Father smiled and rubbed his hands.

‘That’s excellent news indeed! How about Nelson?’

‘Shot by a French sniper at Trafalgar.’

‘Really? Well, some you win. Listen: good luck, the pair of you. A boy or a girl would be fine; one of each would be better.’

He leaned closer and lowered his voice.

‘I don’t know when I am going to be back, so listen carefully. Never buy a blue car or a paddling pool, stay away from oysters and circular saws, and don’t be near Oxford in June 2016. Got it?’

‘Yes, but—!’

‘Well, pip pip, time waits for no man!’

He hugged me again, shook Landen’s hand and then disappeared into the crowd before we could ask him anything more.

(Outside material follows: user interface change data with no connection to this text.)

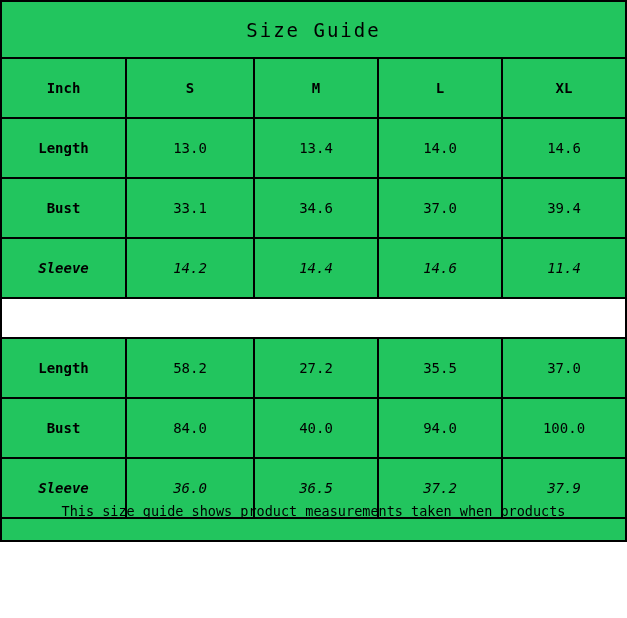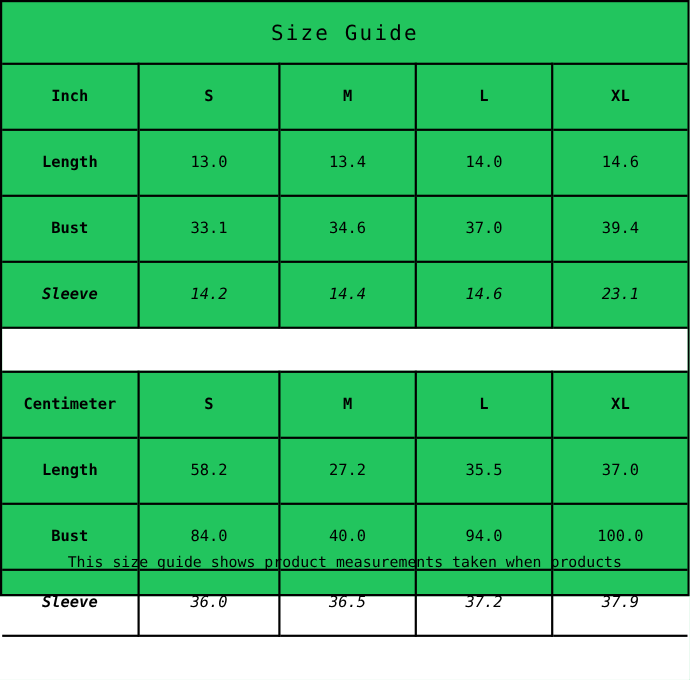--- a/index.html
+++ b/index.html
@@ -136,7 +136,7 @@
         <td>14.2</td>
         <td>14.4</td>
         <td>14.6</td>
-        <td>23.1</td>
+        <td>11.4</td>
       </tr>
     </tbody>
   </table>

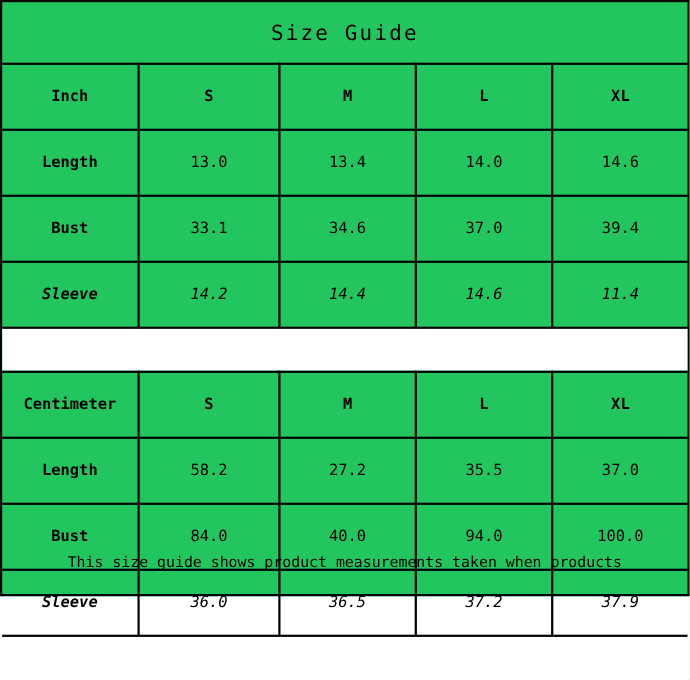--- a/index.html
+++ b/index.html
@@ -153,13 +153,6 @@
     </colgroup>
     <tbody>
       <tr>
-        <td class="hdr-cell">Centimeter</td>
-        <td class="hdr-cell">S</td>
-        <td class="hdr-cell">M</td>
-        <td class="hdr-cell">L</td>
-        <td class="hdr-cell">XL</td>
-      </tr>
-      <tr>
         <td class="row-label">Length</td>
         <td>58.2</td>
         <td>27.2</td>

‘Don’t even try to figure it out,’ I said to Landen, placing a finger to his lips. ‘This is one area of SpecOps that it’s really better not to think about.’

‘But if—!’

‘Landen—!’ I said more severely. ‘No—!’

Bowden and Victor were at the party too. Bowden was happy for me and had come easily to the realisation that I wouldn’t be joining him in Ohio, as either wife or assistant. He had been offered the job officially but had turned it down; he said there was too much fun to be had at the Swindon LiteraTecs and he would reconsider it in the spring; Finisterre had taken his place. But at present, something else was preying on his mind. Helping himself to a stiff drink, he approached Victor, who was talking animatedly to an elderly woman he had befriended.

‘What ho, Cable!’ Victor murmured, introducing his new-found friend before agreeing to have a quiet word with him.

‘Good result, eh? Balls to the Bronte Federation; I’m with Thursday. I think the new ending is a wiz!’ He paused and looked at Bowden. ‘You’ve got a face longer than a Dickens novel. What’s the problem? Worried about Felix8?’

‘No, sir; I know they’ll find him eventually. It’s just that I accidentally mixed up the dust covers on the book that Jack Schitt went into.’

‘You mean he’s not with his beloved rifles?’

‘No, sir. I took the liberty of slipping this book into the dust cover of The Plasma Rifle in War.’

He handed over the book that had made its way into the Prose Portal. Victor looked at the spine and laughed. It was a copy of The Poems of Edgar Allan Poe.

‘Have a look at page twenty-six,’ said Bowden. ‘There’s something funny going on in “The Raven”.’

Victor opened the book and scanned the page. He read the first verse out loud:

Once upon a midnight dreary, while I pondered weak and weary, o’er a plan to venge myself upon that cursed Thursday Next—This Eyre affair, so surprising, gives my soul such loath despising, Here I plot my temper rising, rising from my jail of text. ‘Get me out!’ I said, advising, ‘Pluck me from this jail of text—or I swear I’ll wring your neck!’

Victor shut the book with a snap. ‘The last line doesn’t rhyme very well, does it?’

‘What do you expect?’ replied Bowden. ‘He’s Goliath, not a poet.’

‘But I read “The Raven” only yesterday,’ added Victor in a confused tone. ‘It wasn’t like this then!’